▶ [GIVEN RECORDS]
· · · ·
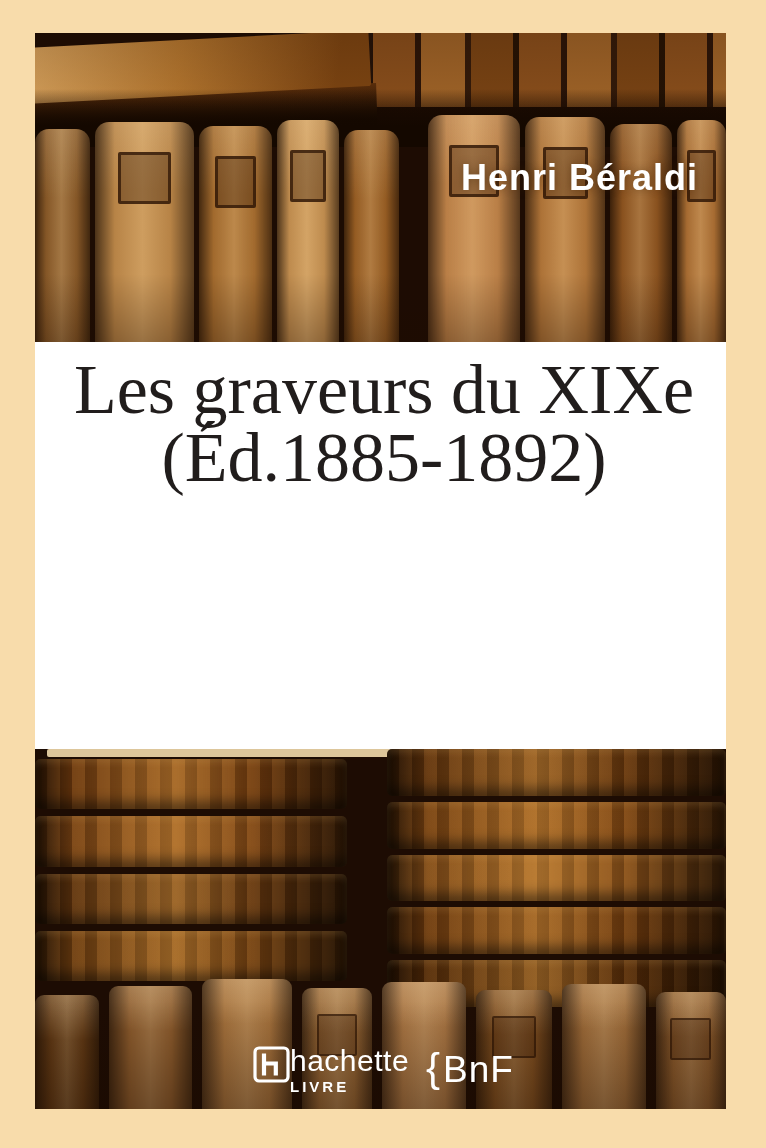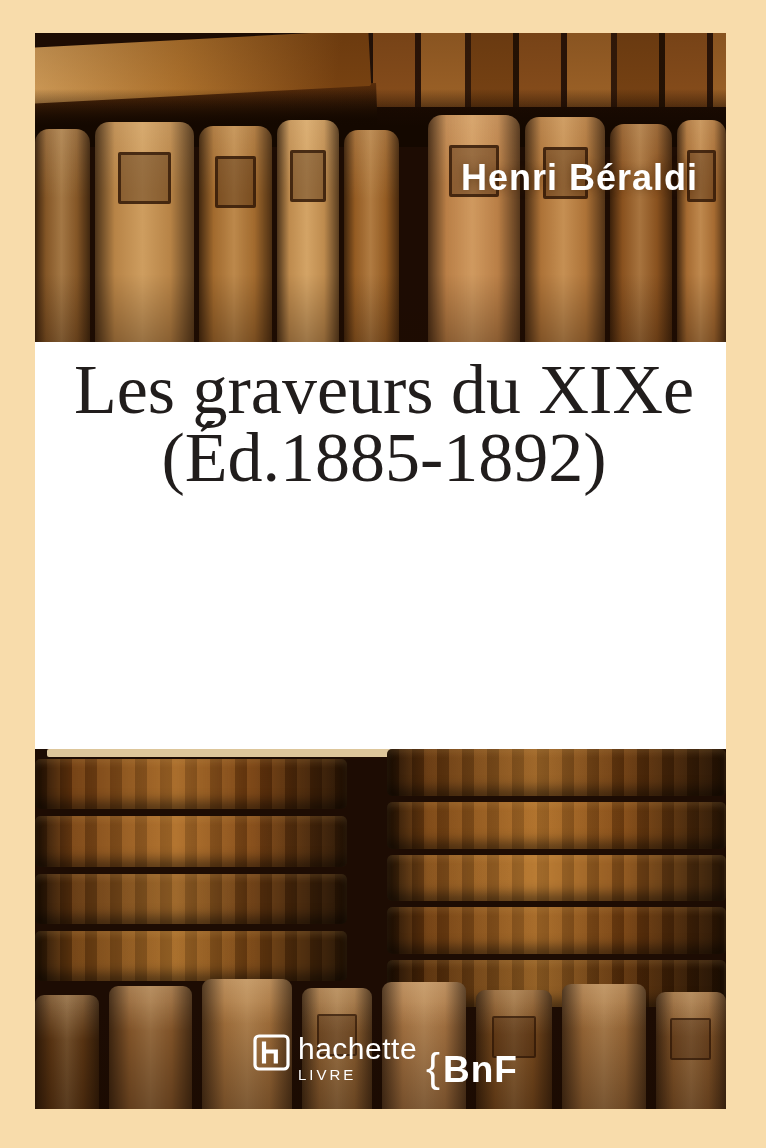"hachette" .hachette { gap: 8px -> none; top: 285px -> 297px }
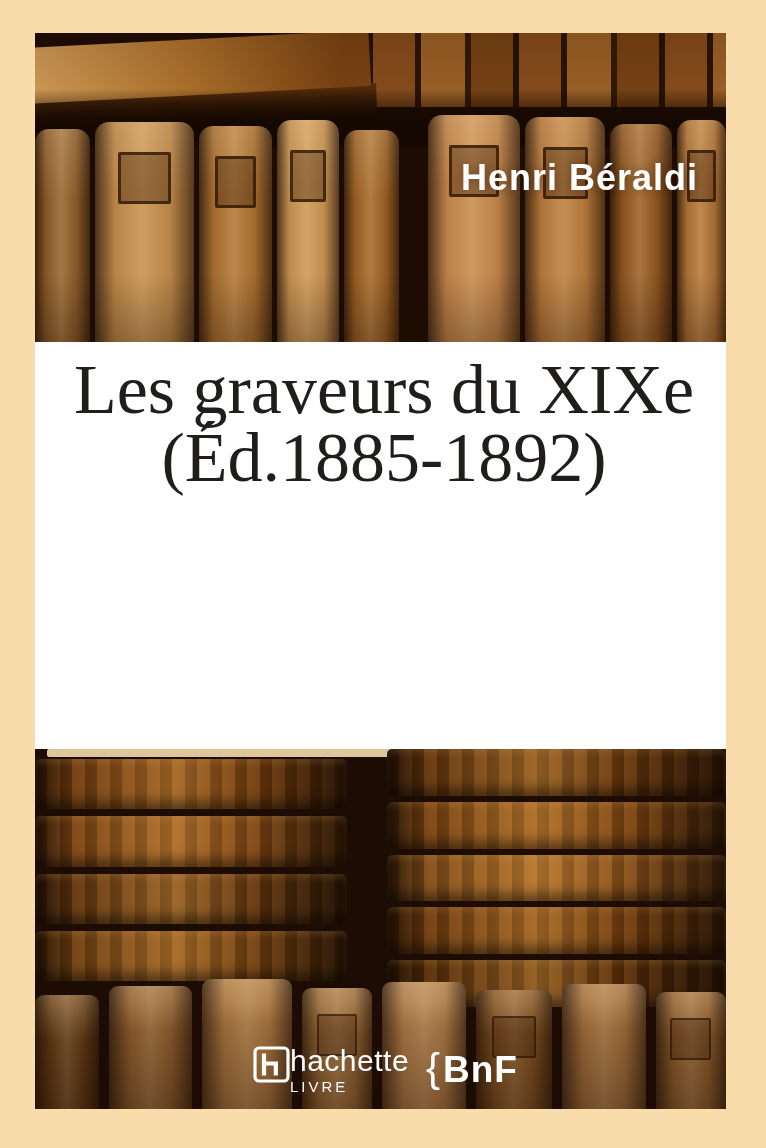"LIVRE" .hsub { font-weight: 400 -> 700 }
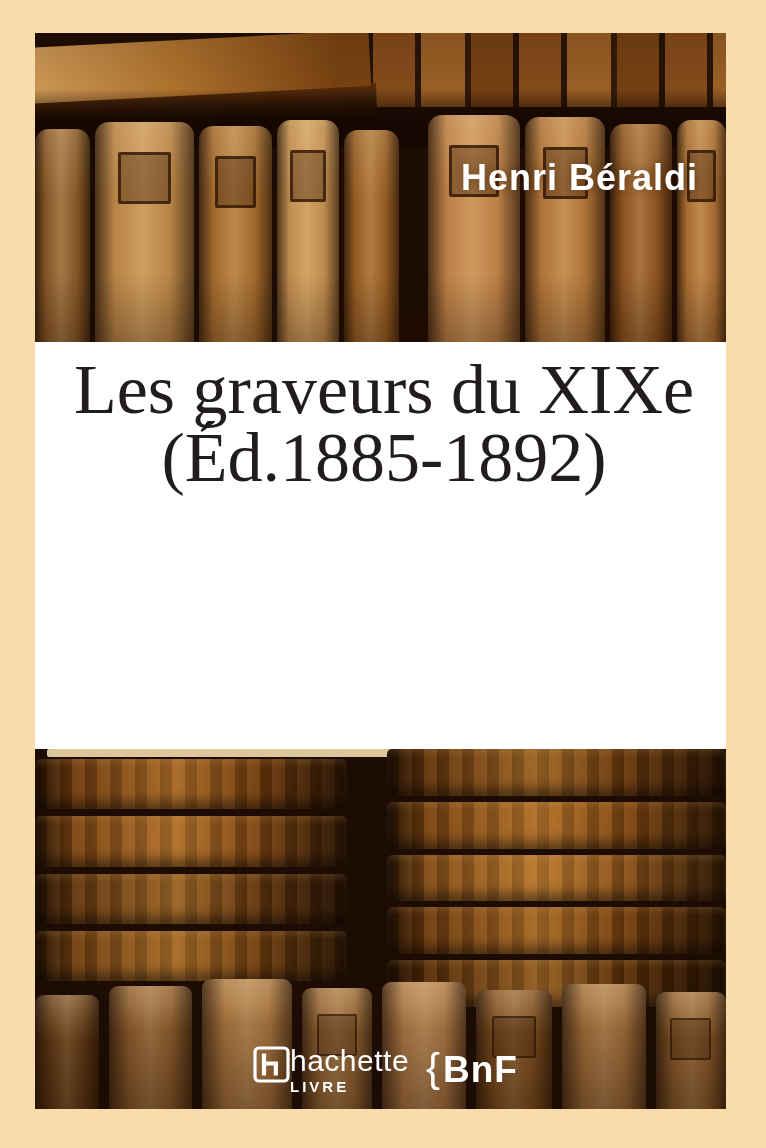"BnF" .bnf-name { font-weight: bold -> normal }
· · · ·
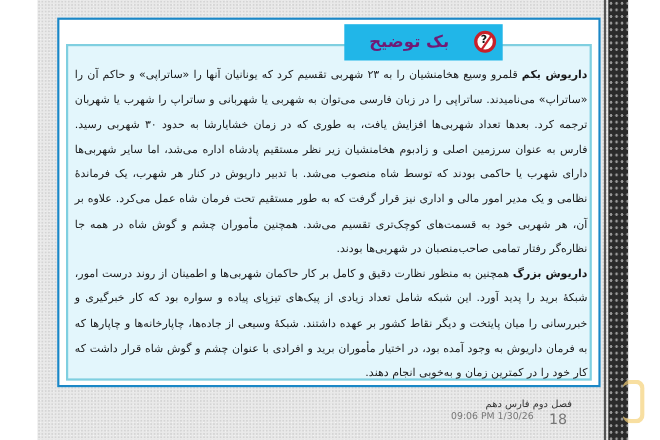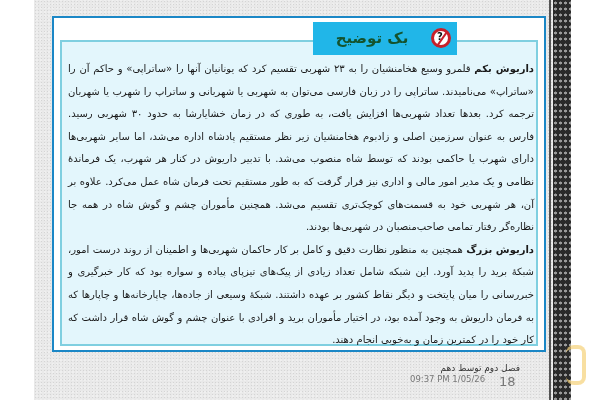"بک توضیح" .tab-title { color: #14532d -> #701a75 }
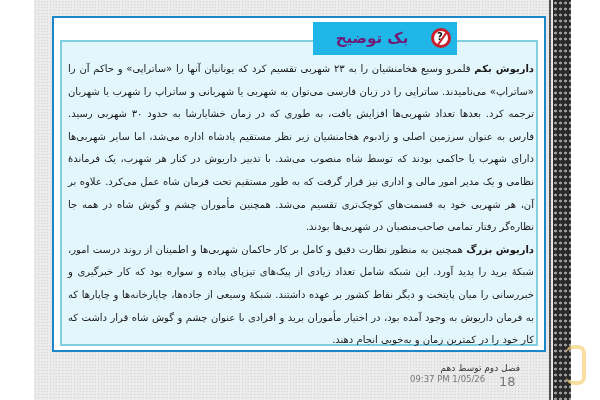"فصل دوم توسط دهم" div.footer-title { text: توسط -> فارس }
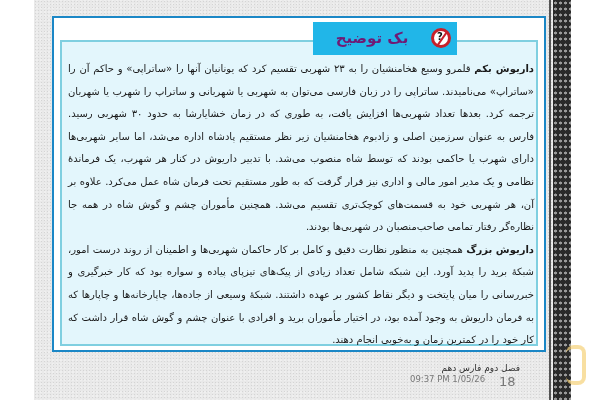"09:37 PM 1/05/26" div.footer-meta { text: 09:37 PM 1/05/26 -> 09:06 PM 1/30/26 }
· · · ·
▶ [ASSIGNED TASK] Pictures aside, return exactly the lines from the data above, starting at the line that has "color: #14532d ->" and ending at the line that has "text: 09:37 PM", both included.

▶ [ANSWER]
"بک توضیح" .tab-title { color: #14532d -> #701a75 }
"فصل دوم توسط دهم" div.footer-title { text: توسط -> فارس }
"09:37 PM 1/05/26" div.footer-meta { text: 09:37 PM 1/05/26 -> 09:06 PM 1/30/26 }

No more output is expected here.